I was wondering how to read in a JSON file into a polars DataFrame in Rust on the "data" key. However, I believe the structure of the JSON file that I have would be hard to achieve.
Here is the first Structure of the JSON File where it contains dataTypes.
{
"data": [
{
"dataItemName": "TICKER",
"result": [
"AAPL",
"MSFT",
"TSLA"
],
"dataType": "STRING",
"error": 0
},
{
"dataItemName": "SALES",
"result": [
259968,
143015,
24578
],
"dataType": "DOUBLE",
"error": 0
},
{
"dataItemName": "CNAME",
"result": [
"Apple Inc.",
"Microsoft Corporation",
"Tesla Inc"
],
"dataType": "STRING",
"error": 0
},
{
"dataItemName": "PRICE",
"result": [
115.98,
214.22,
430.83
],
"dataType": "DOUBLE",
"error": 0
},
{
"dataItemName": "ASSETS",
"result": [
338516,
301311,
34309
],
"dataType": "DOUBLE",
"error": 0
}
]
}
Here is what I have tried in Rust.
use polars::prelude::*;
fn main() {
let json_file = std::fs::File::open("data/test_merged.json").unwrap();
let df = JsonReader::new(json_file).finish().unwrap();
println!("{:?}", df);
}
Here is the Rust output example which single column/row DataFrame
shape: (1, 1)
┌───────────────────────────────────┐
│ data │
│ --- │
│ list[struct[63]] │
╞═══════════════════════════════════╡
│ [{0.0,0.530558,3.38631,"2023-06-… │
└───────────────────────────────────┘
There are only 3 Data Types Which are Stings Floats and Integers.

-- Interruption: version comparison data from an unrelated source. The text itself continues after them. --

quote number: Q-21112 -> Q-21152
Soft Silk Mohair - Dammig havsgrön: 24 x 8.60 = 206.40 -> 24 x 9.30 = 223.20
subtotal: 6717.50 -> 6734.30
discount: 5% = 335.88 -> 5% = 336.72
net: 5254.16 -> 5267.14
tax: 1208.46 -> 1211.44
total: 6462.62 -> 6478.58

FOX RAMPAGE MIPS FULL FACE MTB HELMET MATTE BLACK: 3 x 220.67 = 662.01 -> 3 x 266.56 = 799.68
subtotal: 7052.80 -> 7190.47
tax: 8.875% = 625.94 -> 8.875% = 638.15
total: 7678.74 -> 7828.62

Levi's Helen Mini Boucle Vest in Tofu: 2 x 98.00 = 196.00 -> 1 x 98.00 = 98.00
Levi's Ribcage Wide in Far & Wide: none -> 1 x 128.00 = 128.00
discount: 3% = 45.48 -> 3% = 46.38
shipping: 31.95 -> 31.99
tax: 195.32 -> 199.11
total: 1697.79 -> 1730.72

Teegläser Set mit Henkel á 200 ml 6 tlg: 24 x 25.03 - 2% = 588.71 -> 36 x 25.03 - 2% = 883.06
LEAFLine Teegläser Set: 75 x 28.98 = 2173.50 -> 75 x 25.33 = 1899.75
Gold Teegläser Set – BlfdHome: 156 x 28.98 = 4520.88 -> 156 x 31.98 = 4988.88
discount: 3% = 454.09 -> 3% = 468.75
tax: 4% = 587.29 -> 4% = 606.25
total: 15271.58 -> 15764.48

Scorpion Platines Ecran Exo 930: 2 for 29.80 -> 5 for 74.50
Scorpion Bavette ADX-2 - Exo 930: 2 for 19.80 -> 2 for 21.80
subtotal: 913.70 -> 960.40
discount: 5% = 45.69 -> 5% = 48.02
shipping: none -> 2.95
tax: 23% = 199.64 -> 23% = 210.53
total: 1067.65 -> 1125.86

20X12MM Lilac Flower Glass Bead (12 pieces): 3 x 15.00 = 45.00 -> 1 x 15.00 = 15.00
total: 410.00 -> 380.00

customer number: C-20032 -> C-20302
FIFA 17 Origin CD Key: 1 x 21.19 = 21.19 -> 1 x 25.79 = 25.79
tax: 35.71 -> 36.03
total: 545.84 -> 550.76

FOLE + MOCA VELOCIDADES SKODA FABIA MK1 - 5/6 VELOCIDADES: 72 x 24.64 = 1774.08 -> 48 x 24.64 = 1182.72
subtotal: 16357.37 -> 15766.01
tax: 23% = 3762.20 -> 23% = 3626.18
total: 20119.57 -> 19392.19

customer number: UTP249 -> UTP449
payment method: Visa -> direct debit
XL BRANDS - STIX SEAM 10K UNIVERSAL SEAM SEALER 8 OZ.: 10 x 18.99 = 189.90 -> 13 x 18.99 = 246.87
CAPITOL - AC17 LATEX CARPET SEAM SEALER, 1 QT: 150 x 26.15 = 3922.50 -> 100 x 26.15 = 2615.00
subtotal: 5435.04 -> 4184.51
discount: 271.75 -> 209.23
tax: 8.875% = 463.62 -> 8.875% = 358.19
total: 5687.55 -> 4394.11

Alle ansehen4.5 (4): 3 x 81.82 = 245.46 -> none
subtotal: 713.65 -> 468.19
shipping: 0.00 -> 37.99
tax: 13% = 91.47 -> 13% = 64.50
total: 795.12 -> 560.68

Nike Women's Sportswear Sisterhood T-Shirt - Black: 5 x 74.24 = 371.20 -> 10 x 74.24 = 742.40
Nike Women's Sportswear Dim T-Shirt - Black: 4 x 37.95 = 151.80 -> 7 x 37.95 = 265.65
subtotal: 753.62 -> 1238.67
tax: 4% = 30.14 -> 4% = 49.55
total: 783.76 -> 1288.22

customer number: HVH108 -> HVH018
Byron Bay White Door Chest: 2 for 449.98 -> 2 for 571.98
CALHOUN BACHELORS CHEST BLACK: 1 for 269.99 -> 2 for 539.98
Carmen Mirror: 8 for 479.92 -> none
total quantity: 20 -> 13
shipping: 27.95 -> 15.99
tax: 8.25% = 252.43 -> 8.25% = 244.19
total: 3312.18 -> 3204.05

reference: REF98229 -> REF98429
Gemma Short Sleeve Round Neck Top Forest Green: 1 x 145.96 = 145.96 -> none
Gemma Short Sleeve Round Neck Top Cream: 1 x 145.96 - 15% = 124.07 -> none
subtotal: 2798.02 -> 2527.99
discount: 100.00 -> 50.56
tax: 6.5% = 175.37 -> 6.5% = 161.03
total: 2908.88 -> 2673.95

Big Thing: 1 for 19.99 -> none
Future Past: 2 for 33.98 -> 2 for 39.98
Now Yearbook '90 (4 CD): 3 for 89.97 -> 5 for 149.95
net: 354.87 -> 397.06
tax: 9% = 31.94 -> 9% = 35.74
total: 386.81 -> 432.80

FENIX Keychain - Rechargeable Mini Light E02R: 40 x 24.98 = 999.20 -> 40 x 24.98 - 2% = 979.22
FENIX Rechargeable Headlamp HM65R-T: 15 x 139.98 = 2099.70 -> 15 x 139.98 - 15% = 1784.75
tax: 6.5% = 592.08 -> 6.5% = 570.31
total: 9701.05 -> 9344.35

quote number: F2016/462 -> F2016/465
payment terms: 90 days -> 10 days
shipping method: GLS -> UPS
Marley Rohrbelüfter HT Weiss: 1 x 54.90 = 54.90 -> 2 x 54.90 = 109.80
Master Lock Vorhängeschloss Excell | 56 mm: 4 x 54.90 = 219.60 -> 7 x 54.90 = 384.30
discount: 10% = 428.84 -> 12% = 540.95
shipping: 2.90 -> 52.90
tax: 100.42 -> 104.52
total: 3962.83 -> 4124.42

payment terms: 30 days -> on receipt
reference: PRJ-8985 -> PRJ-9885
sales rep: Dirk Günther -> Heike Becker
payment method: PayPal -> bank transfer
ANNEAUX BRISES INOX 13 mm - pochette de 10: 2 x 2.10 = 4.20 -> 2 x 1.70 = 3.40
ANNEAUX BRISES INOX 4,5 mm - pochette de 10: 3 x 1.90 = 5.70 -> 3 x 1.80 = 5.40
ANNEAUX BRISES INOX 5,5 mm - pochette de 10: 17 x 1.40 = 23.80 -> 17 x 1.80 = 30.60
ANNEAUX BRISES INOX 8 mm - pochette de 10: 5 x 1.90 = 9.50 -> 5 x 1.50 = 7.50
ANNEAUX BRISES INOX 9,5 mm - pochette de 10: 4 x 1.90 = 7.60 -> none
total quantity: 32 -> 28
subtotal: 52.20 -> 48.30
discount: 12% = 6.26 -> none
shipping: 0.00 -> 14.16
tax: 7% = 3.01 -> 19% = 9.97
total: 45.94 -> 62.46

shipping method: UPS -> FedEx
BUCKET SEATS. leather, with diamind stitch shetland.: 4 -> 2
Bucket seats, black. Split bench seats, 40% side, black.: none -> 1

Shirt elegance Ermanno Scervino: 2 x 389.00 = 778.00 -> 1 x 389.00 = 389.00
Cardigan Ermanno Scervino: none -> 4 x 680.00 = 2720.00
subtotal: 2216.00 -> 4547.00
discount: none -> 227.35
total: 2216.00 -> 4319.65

Here is a similar question for a Python Version. transform json to polars dataframe
If performance is important, then @BallpointBen's version is not the fastest you can get; here's a more performant version:
pub fn convert(json: &str) -> Result<DataFrame, Box<dyn Error>> {
use serde::Deserialize;
#[derive(Debug, Deserialize)]
#[serde(untagged)]
enum Values {
String(Vec<String>),
Double(Vec<f64>),
}
#[derive(Debug, Deserialize)]
#[serde(rename_all = "UPPERCASE")]
enum DataType {
String,
Double,
}
#[derive(Debug, Deserialize)]
#[serde(rename_all = "camelCase")]
struct Column {
data_item_name: String,
result: Values,
data_type: DataType,
}
#[derive(Debug, Deserialize)]
struct Data {
data: Vec<Column>,
}
let data = serde_json::from_str::<Data>(json)?;
let df = data
.data
.into_iter()
.map(|column| match column.data_type {
DataType::String => {
let Values::String(values) = column.result else {
return Err("column type mismatch");
};
Ok(Series::new(&column.data_item_name, values))
}
DataType::Double => {
let Values::Double(values) = column.result else {
return Err("column type mismatch");
};
Ok(Series::from_vec(&column.data_item_name, values))
}
})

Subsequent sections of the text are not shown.